Use detray geometry on GPUs #23

asalzburger · 2021-01-28T07:57:47Z

asalzburger
Jan 28, 2021
Maintainer

The detector class implements a geometry without any polymorphism, the different objects are grouped into tuples and accessed via a typed index, i.e. the one index for the type of object, one index for the position within the tuple column.

However, there is still the usage of std::containers for structuring the geometry, all can be found in the containers.hpp definition file.

What would we need to change to be able to use this geometry on the GPU?

after construction of the geometry, the lengths of the containers are indeed known
do we need to then (after closing the geometry), transform it into cuda_geometry with different container classes?

There is a test that creates a simple pixel geometry, and we will make reading in the ITk geometry and or TrackML/OpenDataDetector geometry available.

@krasznaa @niermann999 @XiaocongAi - what are your thoughts on that?

krasznaa · 2021-01-28T08:13:00Z

krasznaa
Jan 28, 2021
Collaborator

Thanks for the message Andi!

Let me have a look at the code today, and give you feedback once I have a "fuller" picture. 😄

At the same time let me include @stephenswat in this. Could you give him access to the code as well? Since I very much want to involve him in these developments. 😉

1 reply

asalzburger Jan 28, 2021
Maintainer Author

Done, gave him access - I haven't written any documentation of the code yet, but we are still missing the grid sorting of the surfaces, @niermann999 will work on that, issue #21 summarizes this.

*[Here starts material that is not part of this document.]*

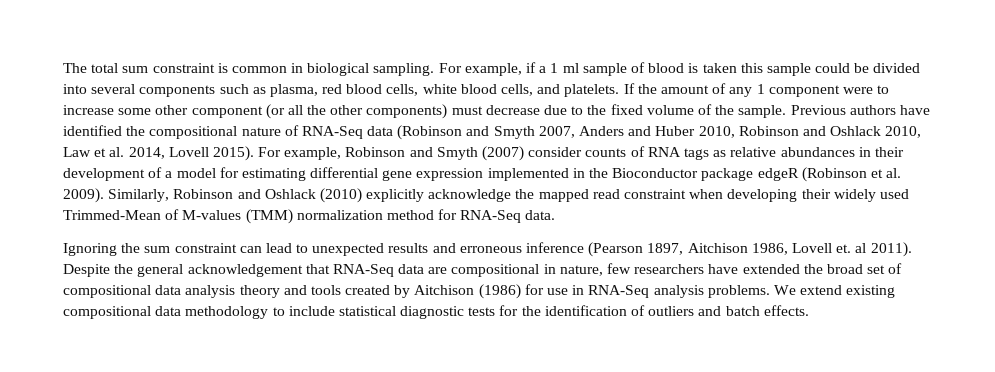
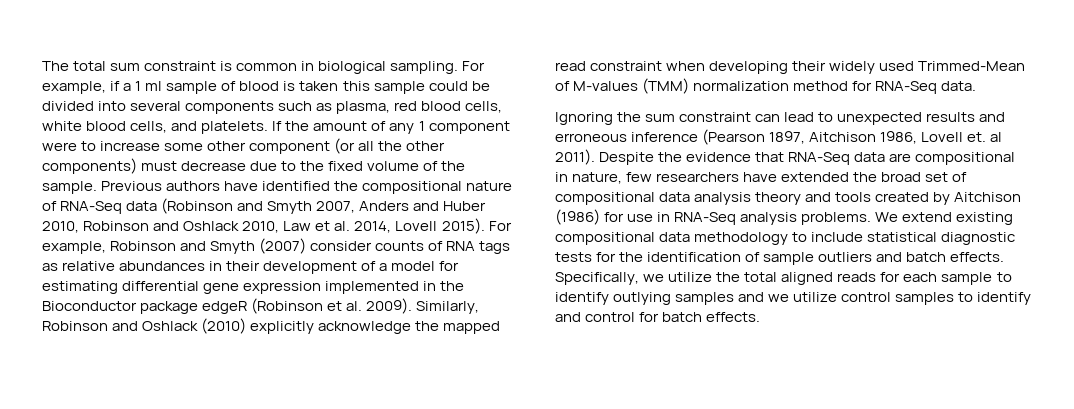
- Despite the general acknowledgement that RNA-Seq data are compositional in nature, few researchers have extended the broad set of compositional data analysis theory and tools created by Aitchison (1986) for use in RNA-Seq analysis problems.
+ Despite the evidence that RNA-Seq data are compositional in nature, few researchers have extended the broad set of compositional data analysis theory and tools created by Aitchison (1986) for use in RNA-Seq analysis problems.
- We extend existing compositional data methodology to include statistical diagnostic tests for the identification of outliers and batch effects.
+ We extend existing compositional data methodology to include statistical diagnostic tests for the identification of sample outliers and batch effects.
+ Specifically, we utilize the total aligned reads for each sample to identify outlying samples and we utilize control samples to identify and control for batch effects.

krasznaa · 2021-01-28T15:48:00Z

krasznaa
Jan 28, 2021
Collaborator

So... I thought the fastest way to describe how I believe the code will need to be structured, if I throw an example together. You can find it here:

https://github.com/krasznaa/detray_data_model

The main features are the following:

We should be able to use std::vector in the "host code" for setting up the contiguous memory arrays that describe the geometry. A custom allocator can be used for this. (https://github.com/krasznaa/detray_data_model/blob/main/allocators/managed_allocator.hpp)
In the device code we can not use std::vector unfortunately. For many different reasons actually. So if we use templated code that assumes a "vector type interface" on top of an array, we need to provide a class mimicking that behaviour ourselves. (https://github.com/krasznaa/detray_data_model/blob/main/vector/vector.hpp)

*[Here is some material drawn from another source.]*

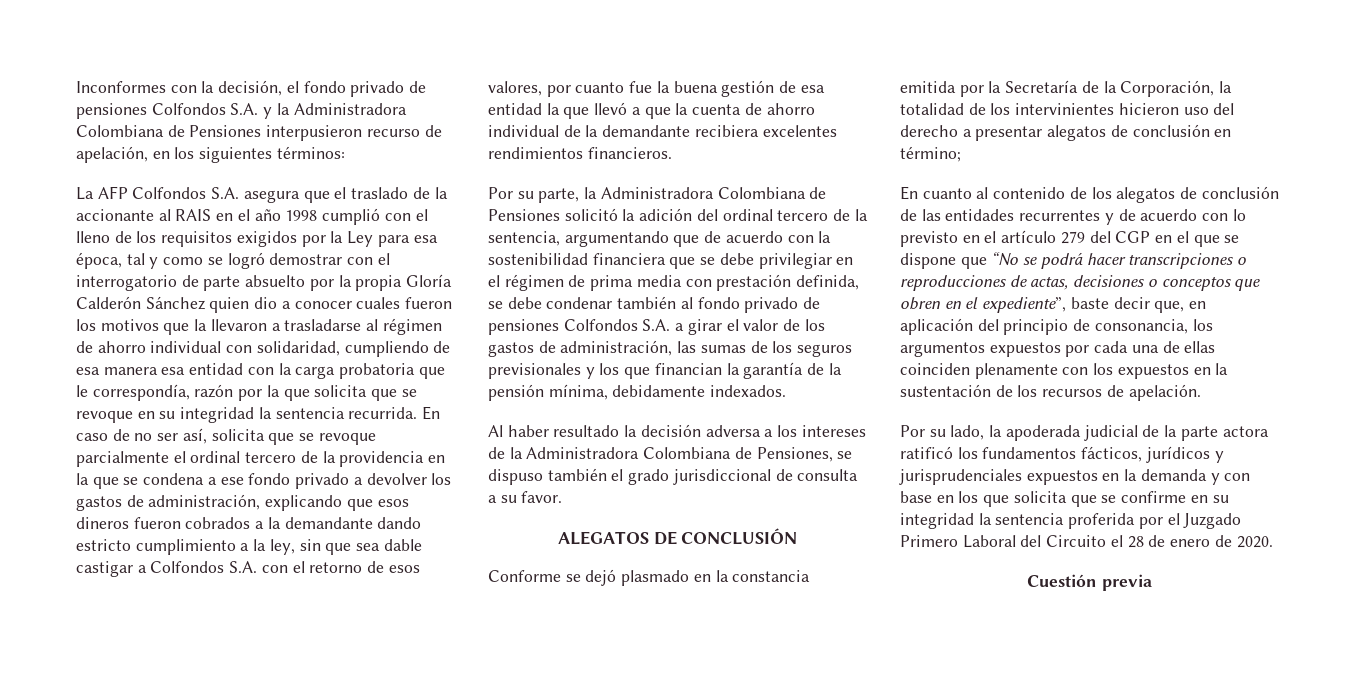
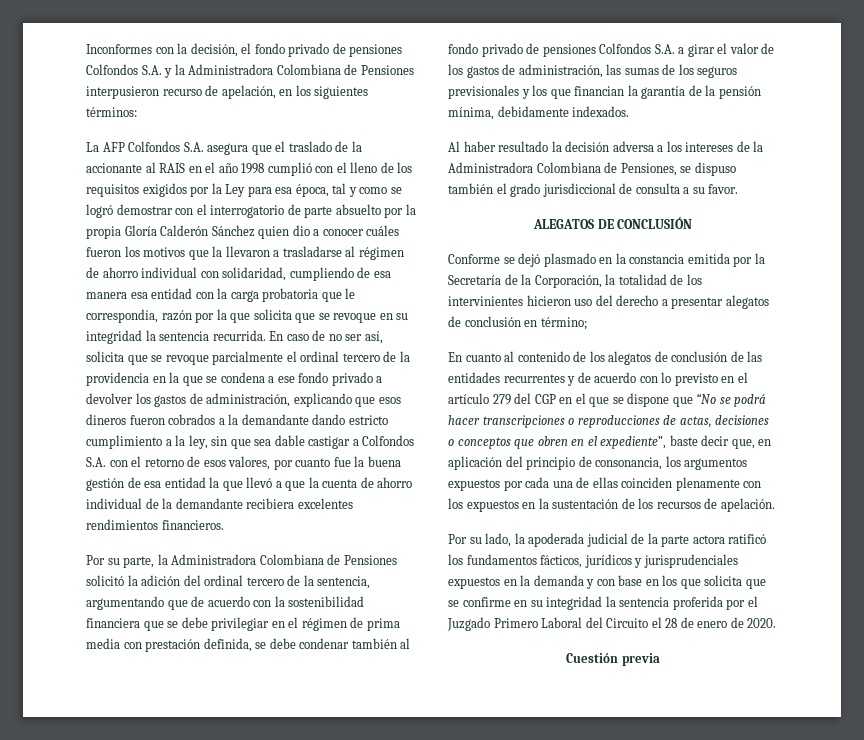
- La AFP Colfondos S.A. asegura que el traslado de la accionante al RAIS en el año 1998 cumplió con el lleno de los requisitos exigidos por la Ley para esa época, tal y como se logró demostrar con el interrogatorio de parte absuelto por la propia Gloría Calderón Sánchez quien dio a conocer cuales fueron los motivos que la llevaron a trasladarse al régimen de ahorro individual con solidaridad, cumpliendo de esa manera esa entidad con la carga probatoria que le correspondía, razón por la que solicita que se revoque en su integridad la sentencia recurrida.
+ La AFP Colfondos S.A. asegura que el traslado de la accionante al RAIS en el año 1998 cumplió con el lleno de los requisitos exigidos por la Ley para esa época, tal y como se logró demostrar con el interrogatorio de parte absuelto por la propia Gloría Calderón Sánchez quien dio a conocer cuáles fueron los motivos que la llevaron a trasladarse al régimen de ahorro individual con solidaridad, cumpliendo de esa manera esa entidad con la carga probatoria que le correspondía, razón por la que solicita que se revoque en su integridad la sentencia recurrida.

Note that the code in that repository is not representative of how the code providing us with the "ultimate performance" should look like. I took some shortcuts with the "managed memory" feature of CUDA, to not have to write too much code at first. But based on previous experience, this design should work well for us for the setup with manual memory management as well. (When we control ourselves exactly when memory gets copied where. Which on the whole is more performant than letting CUDA figure this out using page faults at runtime.)

Cheers,
Attila

P.S. Of course the allocator should also not just use CUDA memory allocations directly, but go through an intermediate layer, like what we're looking at with @stephenswat. (https://nvlabs.github.io/cub/)

16 replies

paulgessinger Jan 30, 2021
Maintainer

I'm pretty sure sizeof( std::array< int, 20 >() ) == sizeof(int)*20 (only for trivial alignment of course) in all implementations I'm aware of. It's an aggregator type, which the standard guarantees to not do any dynamic allocation. I think the fact that there's no padding is up to the implementation, but all implementations I'm aware of have no padding. I've played around with std::array in various ways in some unrelated projects a fair bit.

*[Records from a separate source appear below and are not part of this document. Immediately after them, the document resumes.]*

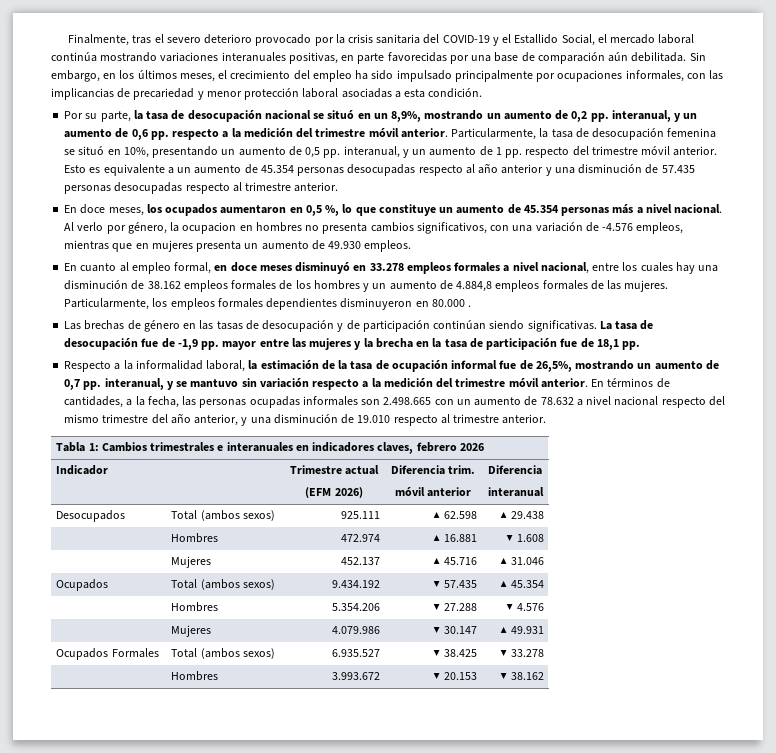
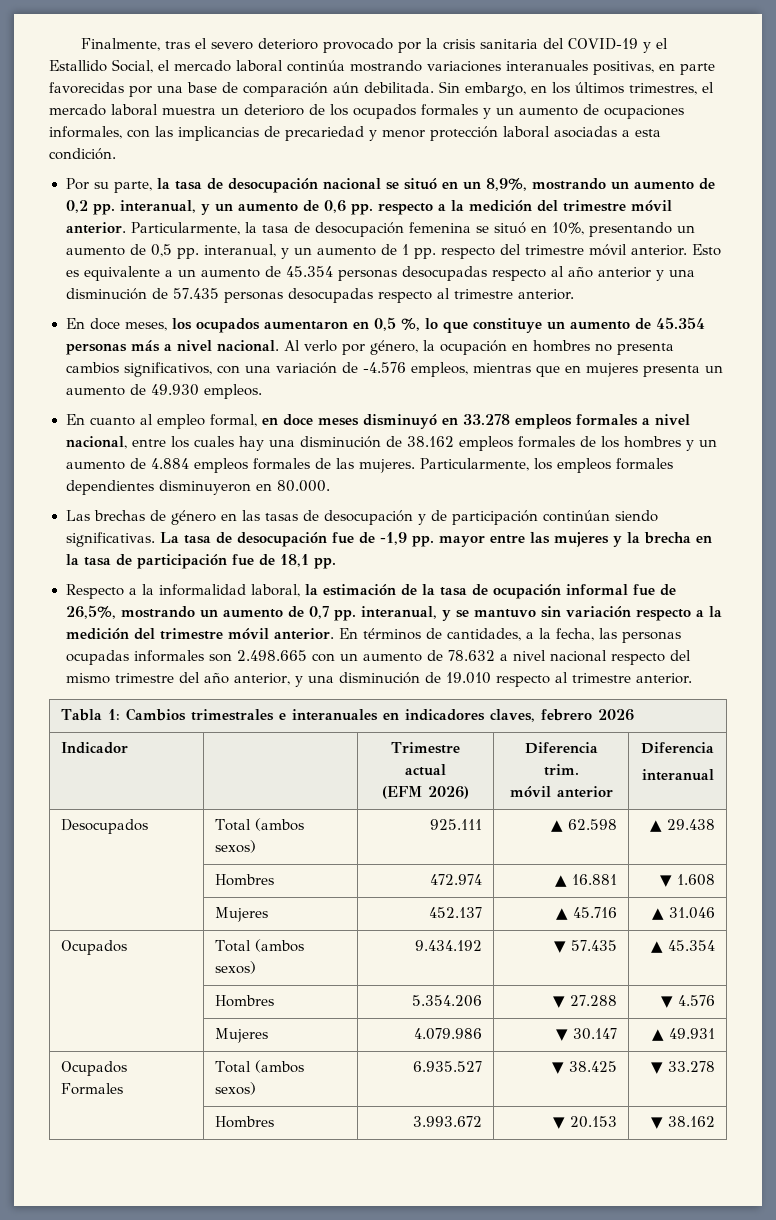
- Sin embargo, en los últimos meses, el crecimiento del empleo ha sido impulsado principalmente por ocupaciones informales, con las implicancias de precariedad y menor protección laboral asociadas a esta condición.
+ Sin embargo, en los últimos trimestres, el mercado laboral muestra un deterioro de los ocupados formales y un aumento de ocupaciones informales, con las implicancias de precariedad y menor protección laboral asociadas a esta condición.
- Al verlo por género, la ocupacion en hombres no presenta cambios significativos, con una variación de -4.576 empleos, mientras que en mujeres presenta un aumento de 49.930 empleos.
+ Al verlo por género, la ocupación en hombres no presenta cambios significativos, con una variación de -4.576 empleos, mientras que en mujeres presenta un aumento de 49.930 empleos.
- En cuanto al empleo formal, en doce meses disminuyó en 33.278 empleos formales a nivel nacional, entre los cuales hay una disminución de 38.162 empleos formales de los hombres y un aumento de 4.884,8 empleos formales de las mujeres.
+ En cuanto al empleo formal, en doce meses disminuyó en 33.278 empleos formales a nivel nacional, entre los cuales hay una disminución de 38.162 empleos formales de los hombres y un aumento de 4.884 empleos formales de las mujeres.
- Particularmente, los empleos formales dependientes disminuyeron en 80.000 .
+ Particularmente, los empleos formales dependientes disminuyeron en 80.000.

That being said, it not being usable directly with CUDA was what I suspected. What are your thoughts on nvidia's thrust library in this regard?

asalzburger Jan 30, 2021
Maintainer Author

I only saw the thrust library but I can't say anything about it, but if it happens to provide stl-like behavior that would make the code quite readable between CPU and GPU ...

krasznaa Jan 30, 2021
Collaborator

🤔 I looked at the thrust code while writing the "seedfinder2" CUDA code. Unfortunately I wasn't terribly impressed by it back then.

I had a look again now, just to see if it's any smarter in the latest CUDA version than what I remembered. But it doesn't seem so. 😦 Note that something like thrust::device_vector is not a vector type that you can use in device code. For a moment, misremembering what I saw before, I thought it may indeed be a good candidate for the "outer vector type" in the detector description. (When we instantiate the object in device code.) But it's not. If you look at the Doxygen documentation, you'll see that precious few of its functions are marked with __device__. No, thrust::device_vector is a type that you use in your host code to interact with data in the GPU's memory.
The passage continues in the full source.